**Required action:** When you answer, give every record back exactly as written.

Recorded data
________

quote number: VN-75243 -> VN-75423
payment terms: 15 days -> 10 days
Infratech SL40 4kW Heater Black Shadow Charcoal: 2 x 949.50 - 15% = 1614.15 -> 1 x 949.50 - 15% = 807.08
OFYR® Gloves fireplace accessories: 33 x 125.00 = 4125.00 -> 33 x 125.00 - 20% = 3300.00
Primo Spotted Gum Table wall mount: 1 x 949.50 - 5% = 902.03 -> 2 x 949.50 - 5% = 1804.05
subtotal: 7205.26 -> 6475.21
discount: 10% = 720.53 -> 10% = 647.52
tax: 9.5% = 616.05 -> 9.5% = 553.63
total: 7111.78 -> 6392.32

________

**Written response:**
quote number: VN-75243 -> VN-75423
payment terms: 15 days -> 10 days
Infratech SL40 4kW Heater Black Shadow Charcoal: 2 x 949.50 - 15% = 1614.15 -> 1 x 949.50 - 15% = 807.08
OFYR® Gloves fireplace accessories: 33 x 125.00 = 4125.00 -> 33 x 125.00 - 20% = 3300.00
Primo Spotted Gum Table wall mount: 1 x 949.50 - 5% = 902.03 -> 2 x 949.50 - 5% = 1804.05
subtotal: 7205.26 -> 6475.21
discount: 10% = 720.53 -> 10% = 647.52
tax: 9.5% = 616.05 -> 9.5% = 553.63
total: 7111.78 -> 6392.32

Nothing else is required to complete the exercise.